As I mentioned in yesterday’s blog, the writers of the Hebrew scriptures often reflect upon the natural environment, and they are not speaking in metaphor. They mean what they say. Today’s reading from Isaiah 49 is no exception:
I have kept you and given you as a covenant to the people,
To restore the land
Saying to the prisoners: Come out!
To those in darkness: Show yourselves!
Along the ways they shall find pasture…
They shall not hunger or thirst
I often think, “What would it mean to restore the land?” Which then leads to so many other questions – What land? Restore it how? Restore it to whom? But it also begs the question for me, “What harm has happened to the land?”
If we grew up in the Christian faith, so many of us likely inherited spiritualized readings related to land, water, etc. – as if these were secondary to the “spiritual” life. The biblical imagination, however, knew that land and spirit were connected. We may not have been taught that the “work of God” was to restore the land, but clearly the biblical writers in the Hebrew tradition saw this as the work of God’s people. And these were the scriptures that Jesus read and internalized.
Jesus says in this gospel passage from John that he is here to do the work that God is doing in the world. Jesus’ work and mission is an extension of the work of God in the Hebrew scriptures. Restoring the land (and the rivers and the lakes, etc.) – if the biblical tradition is to be taken at its word – is part of that work.
There is decent biblical evidence to suggest that by the time the Hebrew scriptures were written, they were already witnessing forms of environmental degradation. Various wars and conquests as well as the wealthy buying up huge tracts of land were altering the landscape and changing its ability to sustain people. Fast forward to Jesus’ time and he is clearly seeing the impacts of the Roman Empire on the environment. The Romans built roads, cut down entire forests, rerouted rivers and sent resources back to Rome.
That’s why the biblical writers “dream” of rivers teeming with life and riverbanks full of trees that provide shade and medicines (from yesterday’s readings). That’s why Isaiah is dreaming of a land restored where debt prisoners (people who are forced to work the land to pay off their debt) are set free and everyone has enough to eat.
It is also why some scholars assert that Jesus went into the wilderness – both apprenticing with John the Baptist and by himself – to “remember” what wild felt and looked like and to reconnect with an undomesticated God that he called Abba.
Just as the people of Jesus’ time misunderstood what he was all about, so too we might miss the very real call of Jesus to take up the work of restoring the land. This may mean the literal restoration of land that has been poisoned with toxins. It may mean the restoration of the land to original inhabitants. It may mean making sure that everyone has access to land – for recreation and for sustenance. It may mean making sure that we use land for the collective good. And it could mean a whole lot more.
For today, notice the land. Notice the land that you live on (no matter what kind of dwelling you live in). How “wild” is it? Who has lived on that land across time? What did the place you live look like previously? How much or how little remains?
Notice how the land is used around you. Notice who “owns” the land and who does not own land.

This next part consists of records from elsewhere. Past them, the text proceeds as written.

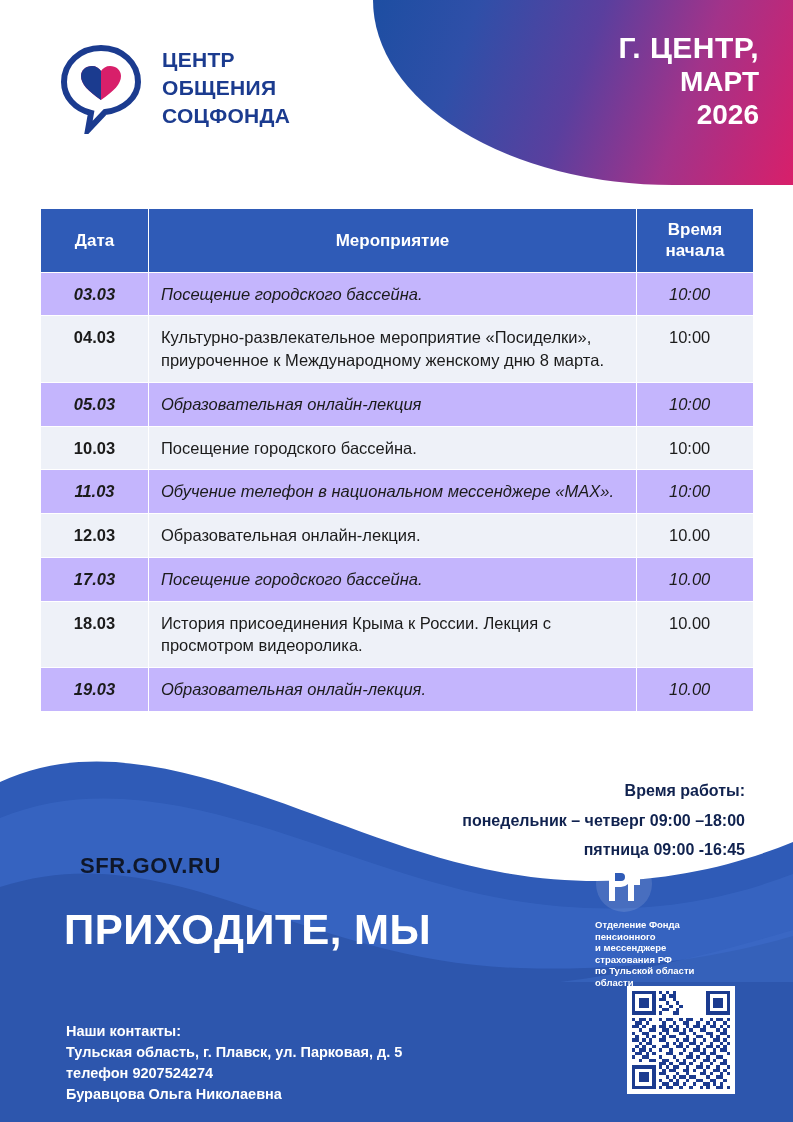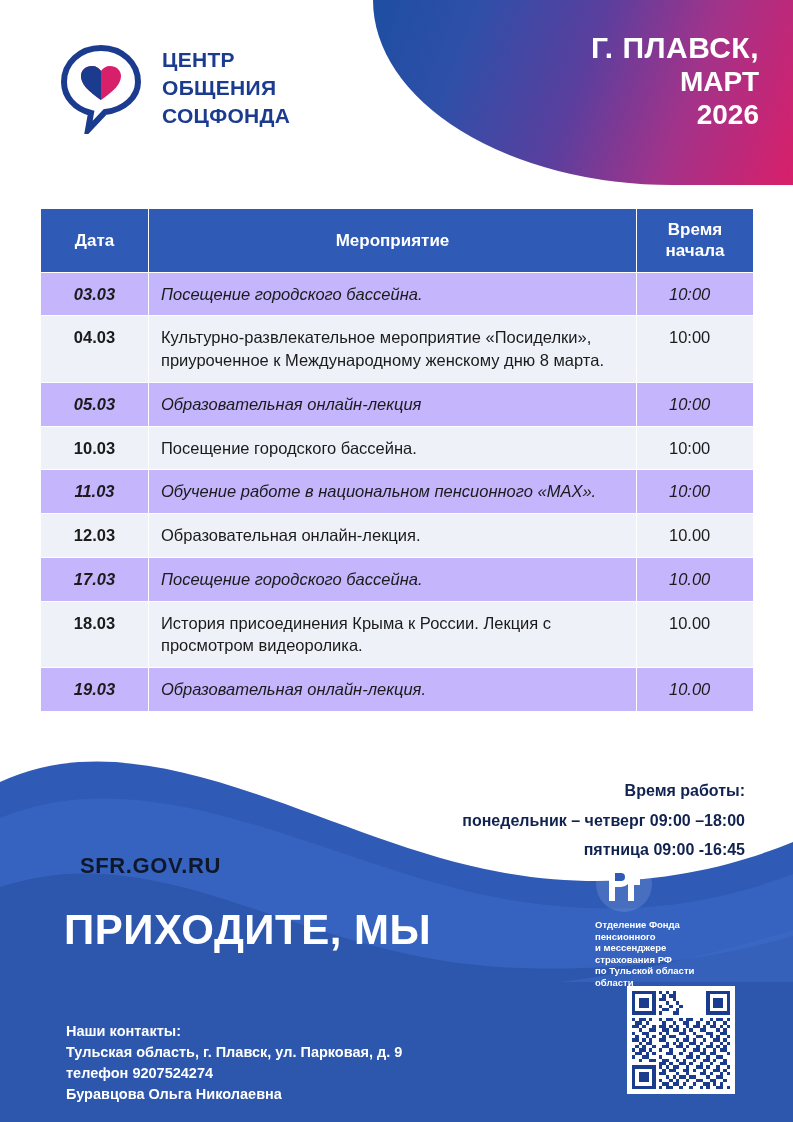--- a/index.html
+++ b/index.html
@@ -187,7 +187,7 @@
 <div class="header-arc"></div>
 
 <div class="header-title">
-  <span class="l1">Г. ПЛАВСК,</span>
+  <span class="l1">Г. ЦЕНТР,</span>
   <span class="l2">МАРТ</span>
   <span class="l3">2026</span>
 </div>

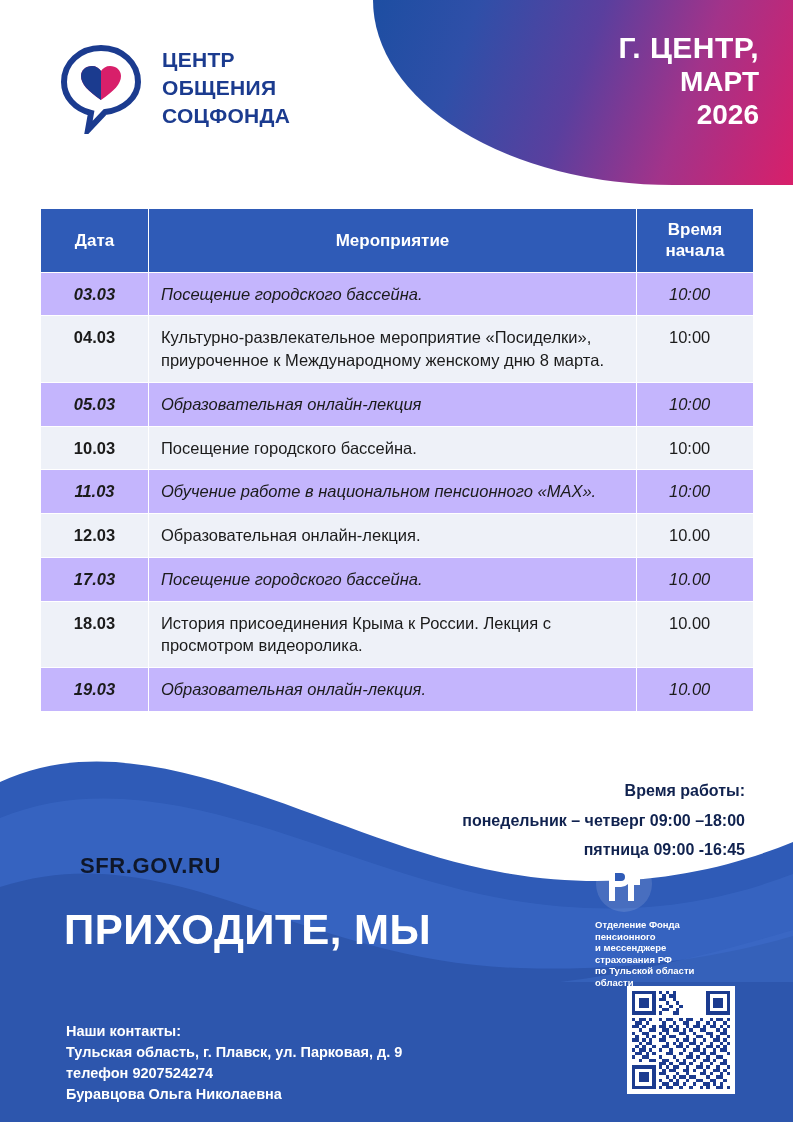--- a/index.html
+++ b/index.html
@@ -246,7 +246,7 @@
     </tr>
     <tr class="odd">
       <td class="date">11.03</td>
-      <td class="event">Обучение работе в национальном пенсионного «МАХ».</td>
+      <td class="event">Обучение телефон в национальном мессенджере «МАХ».</td>
       <td class="time">10:00</td>
     </tr>
     <tr class="even">

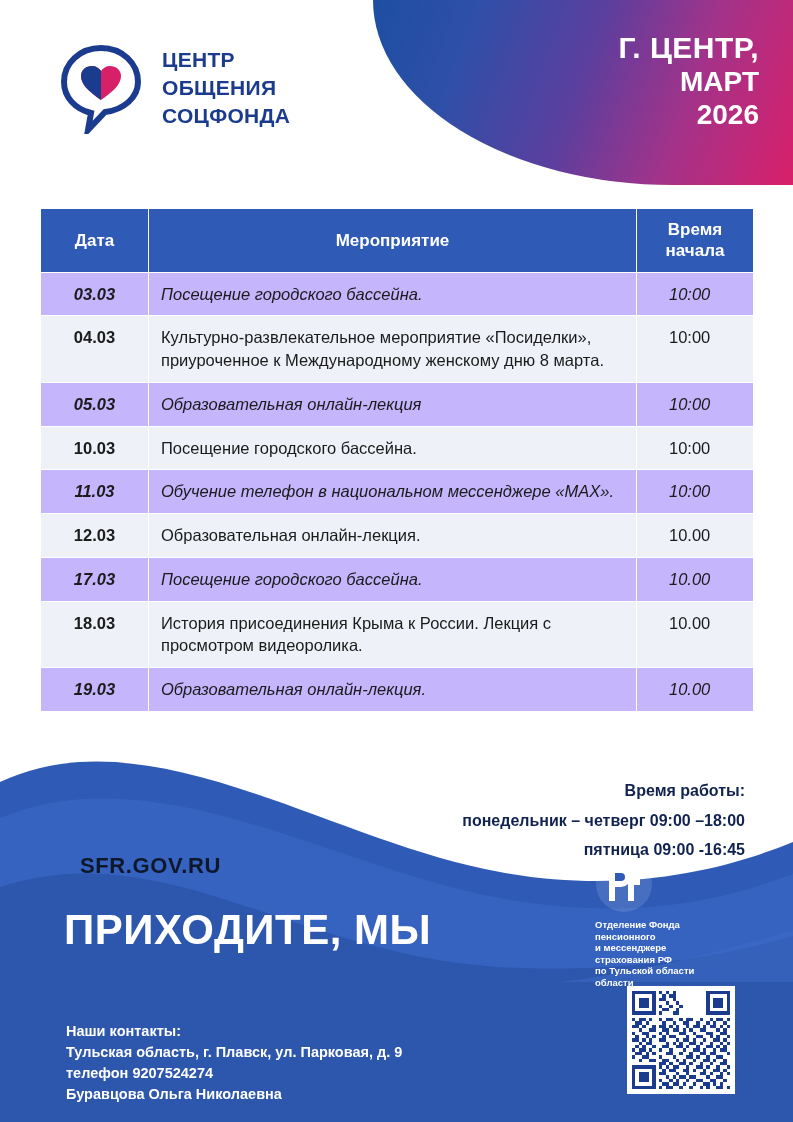--- a/index.html
+++ b/index.html
@@ -295,7 +295,7 @@
 
 <div class="contacts">
   <div>Наши контакты:</div>
-  <div>Тульская область, г. Плавск, ул. Парковая, д. 9</div>
+  <div>Тульская область, г. Плавск, ул. Парковая, д. 5</div>
   <div>телефон  9207524274</div>
   <div>Буравцова  Ольга Николаевна</div>
 </div>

Notice the condition of the landscapes and who lives where.
Notice places where the wilderness has taken back what was domesticated.
Just let God speak to you today about restoring the land.
PS – I’d be remiss if I did not highlight another beautiful passage that comes from our first reading in Isaiah. No matter what you are going through these days, please take these words in…
“But Zion said, ‘I don’t get it. God has left me. God has forgotten I even exist.” And God said, “Can a mother forget the infant at her breast? But even if mothers forget, I’d never forget you—never. Look, I’ve written your names on the backs of my hands.”
One Comment
Sharon H
Take my hand….Share the Land. Prayerfully contemplating the gift of the land and environment about me and remembering…Zion, I’d never forget you—Never. Thanks Mike for this Lenten Journey.